O ministro Flávio Dino, do STF (Supremo Tribunal Federal), suspendeu a condenação do ex-senador Romero Jucá (MDB-RR) pelos crimes de corrupção passiva e lavagem de dinheiro. A decisão afasta, por ora, os efeitos da condenação e permite que o político dispute as eleições deste ano.
Jucá anunciou em abril sua pré-candidatura a deputado federal por Roraima. Ele foi senador pelo estado por três mandatos consecutivos e atualmente preside o MDB em Roraima.
A decisão de Dino foi tomada nesta sexta-feira (14), em uma reclamação apresentada pela defesa de Jucá. O ministro entendeu, de forma liminar, que o processo deveria ter sido julgado pelo próprio Supremo. Isso porque os fatos atribuídos ao ex-senador teriam ocorrido durante o exercício do mandato e em razão das funções desempenhadas por ele no Congresso.
O entendimento segue a jurisprudência do STF segundo a qual o foro por prerrogativa de função continua válido, mesmo após o fim do mandato, quando os crimes investigados tiverem sido supostamente praticados durante o exercício do cargo.
Ao analisar o caso, Dino afirmou que o próprio julgamento do TRF-1 (Tribunal Regional Federal da 1ª Região) reconheceu essas circunstâncias.
Com a decisão, Dino suspendeu os efeitos do julgamento que condenou Jucá a 9 anos, 10 meses e 15 dias de prisão por corrupção passiva e lavagem de dinheiro, e determinou o envio do processo ao Supremo.

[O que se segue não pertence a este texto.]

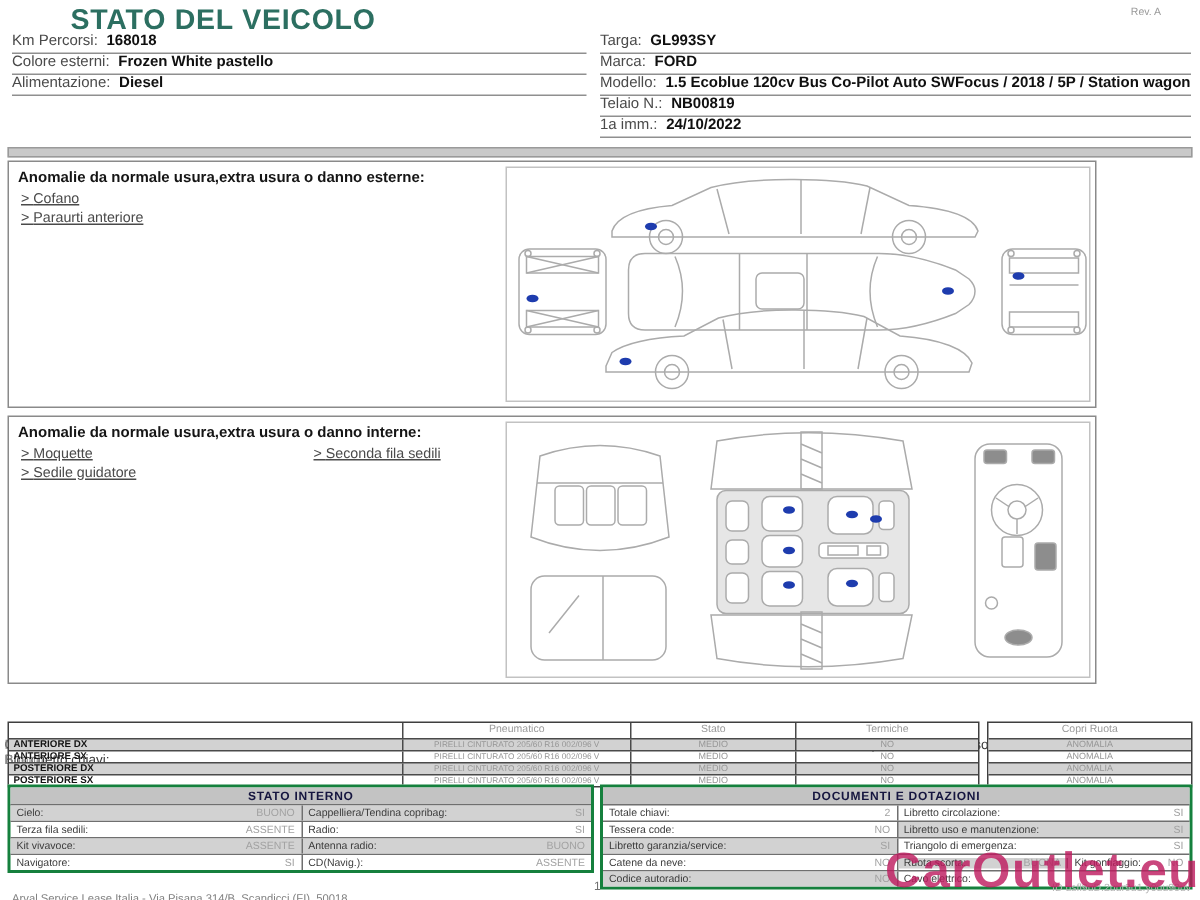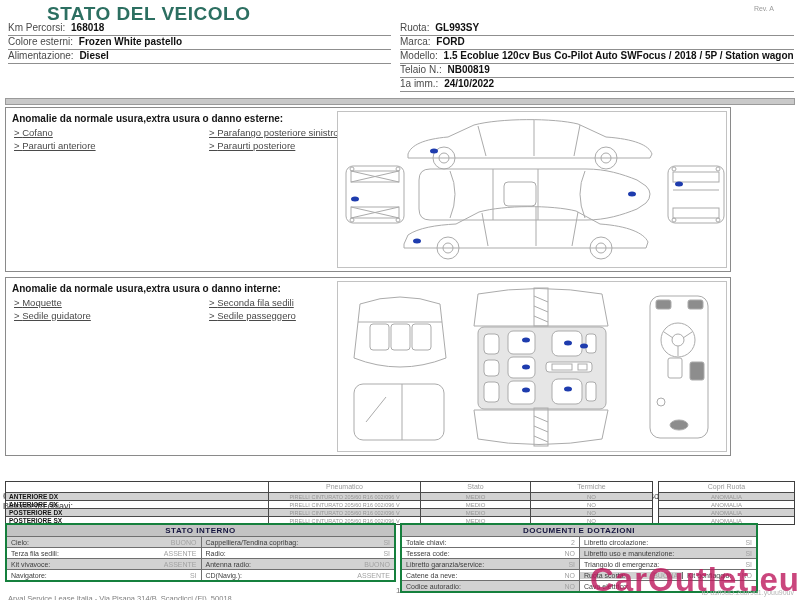"Ruota:" span.lbl { text: Ruota -> Targa }
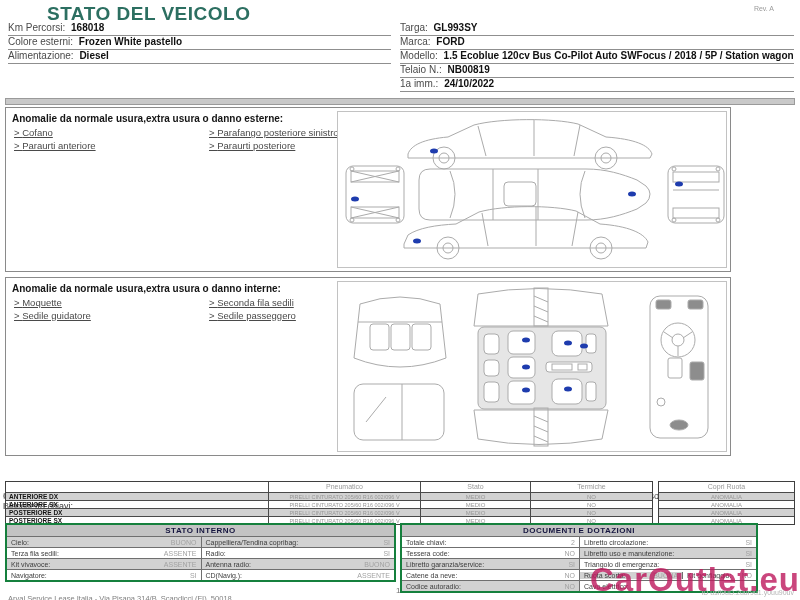"Parafango posteriore sinistro" div.anom-col { html: <div> <div>Parafango posteriore sinistro</div> <div>Paraurti posteriore</div> </div> -> none }
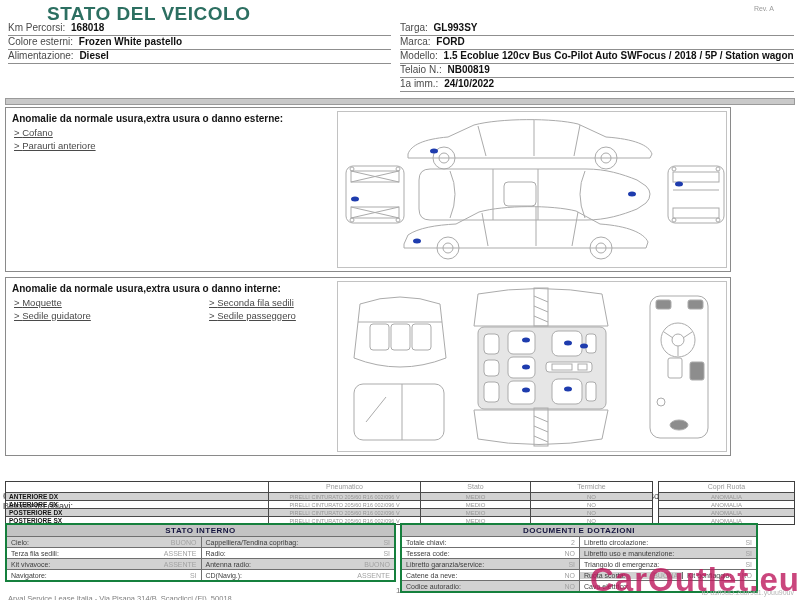"Sedile passeggero" div.anom-item { html: <div>Sedile passeggero</div> -> none }
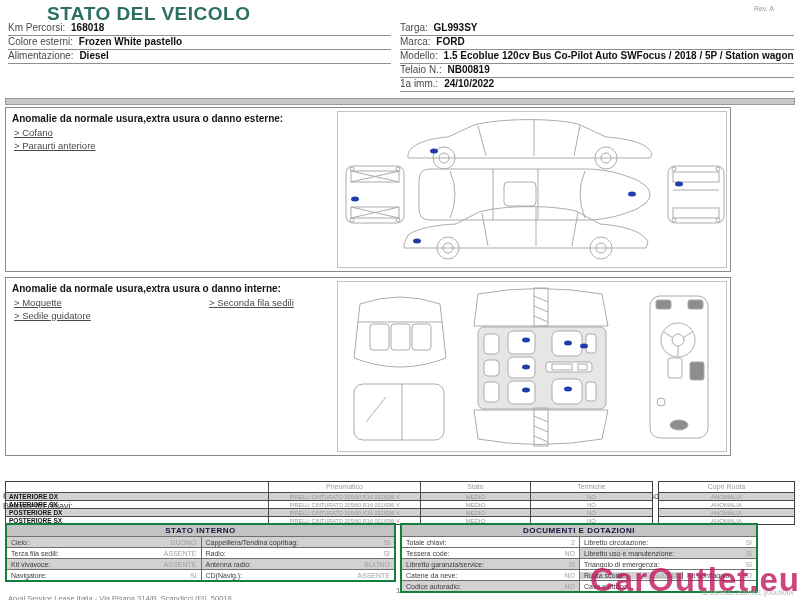"DOCUMENTI E DOTAZIONI" #doc-box { width: 358px -> 395px }
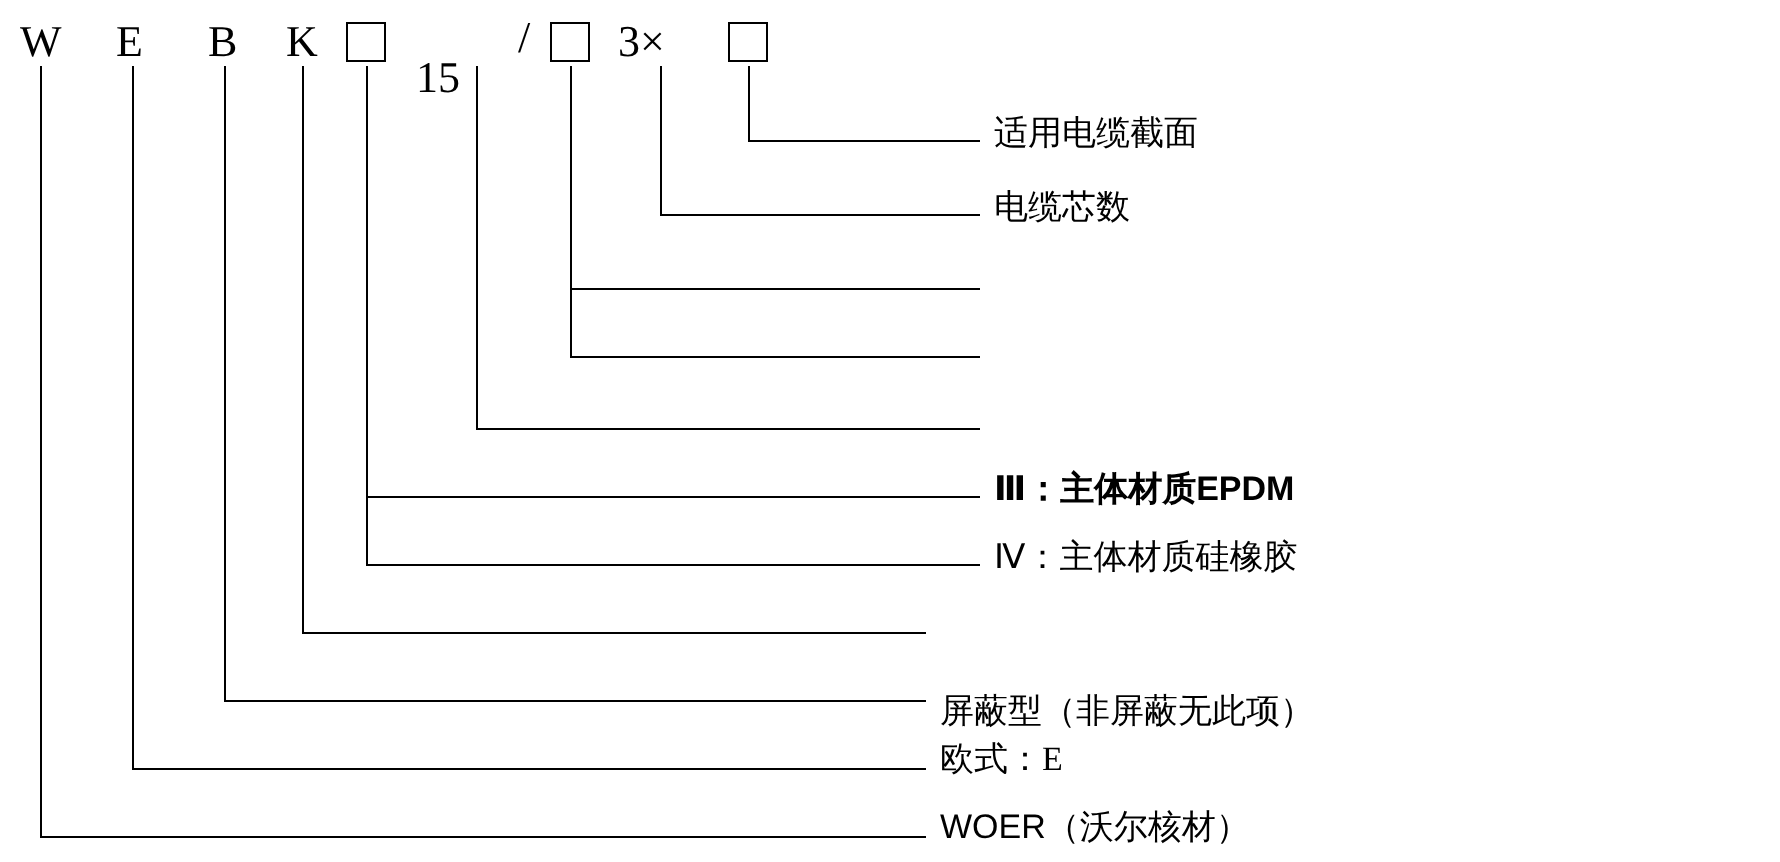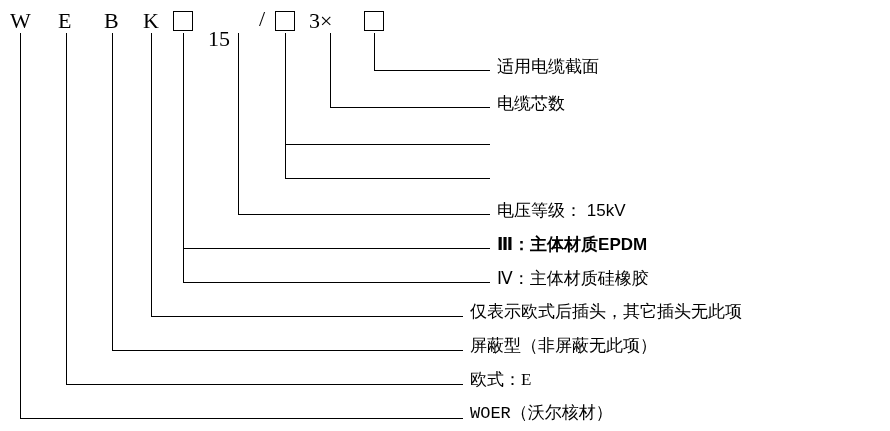"电压等级： 15kV" div.label { html: <div>电压等级： 15kV</div> -> none }
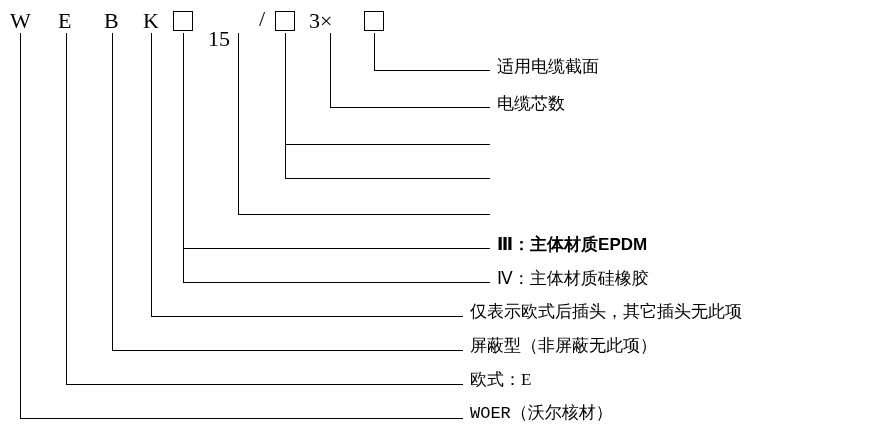"仅表示欧式后插头，其它插头无此项" div.label { html: <div>仅表示欧式后插头，其它插头无此项</div> -> none }
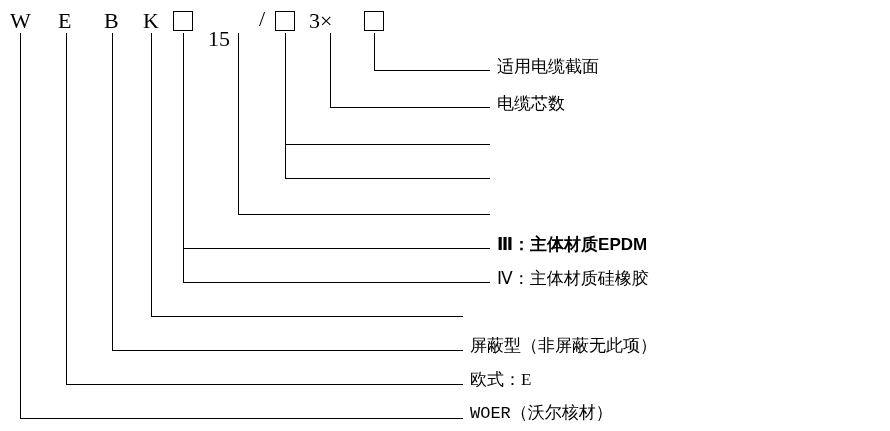"屏蔽型（非屏蔽无此项）" div.label { top: 337px -> 347px }
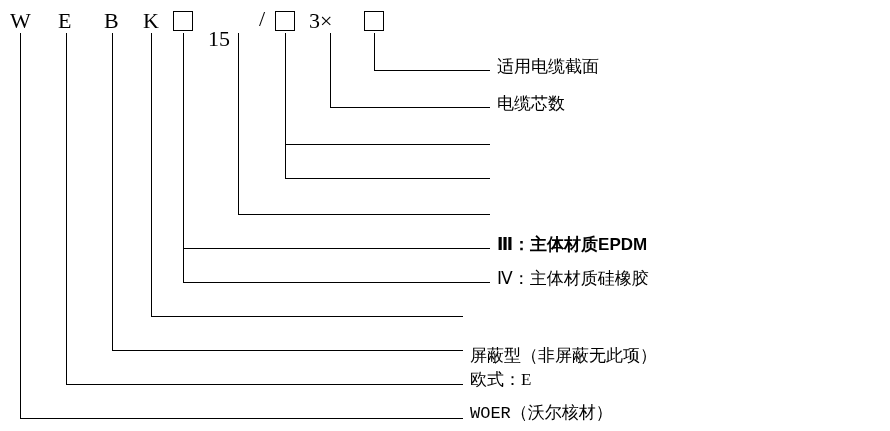"WOER（沃尔核材）" div.label { font-family: Liberation Mono, monospace -> none }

A medida será submetida a avaliação da Primeira Turma do STF. O julgamento está marcado para o plenário virtual entre 28 de agosto, a partir das 11h, e 4 de setembro, às 23h59.
Além da decisão de Dino, a defesa de Jucá obteve, também nesta sexta, uma liminar no STJ (Superior Tribunal de Justiça).
Segundo os advogados do ex-senador, o ministro Messod Azulay Neto determinou, em um habeas corpus, a suspensão do efeito de inelegibilidade decorrente da condenação imposta pelo TRF-1.
Em nota, a defesa afirmou que o TRF-1 “não tinha competência para julgá-lo” e disse ter “plena convicção da inocência” do ex-senador. “Com essas decisões, restabelecem-se a justiça e a verdade, estando o senador apto, caso queira, a submeter seu nome ao próximo pleito eleitoral”, afirmaram os advogados.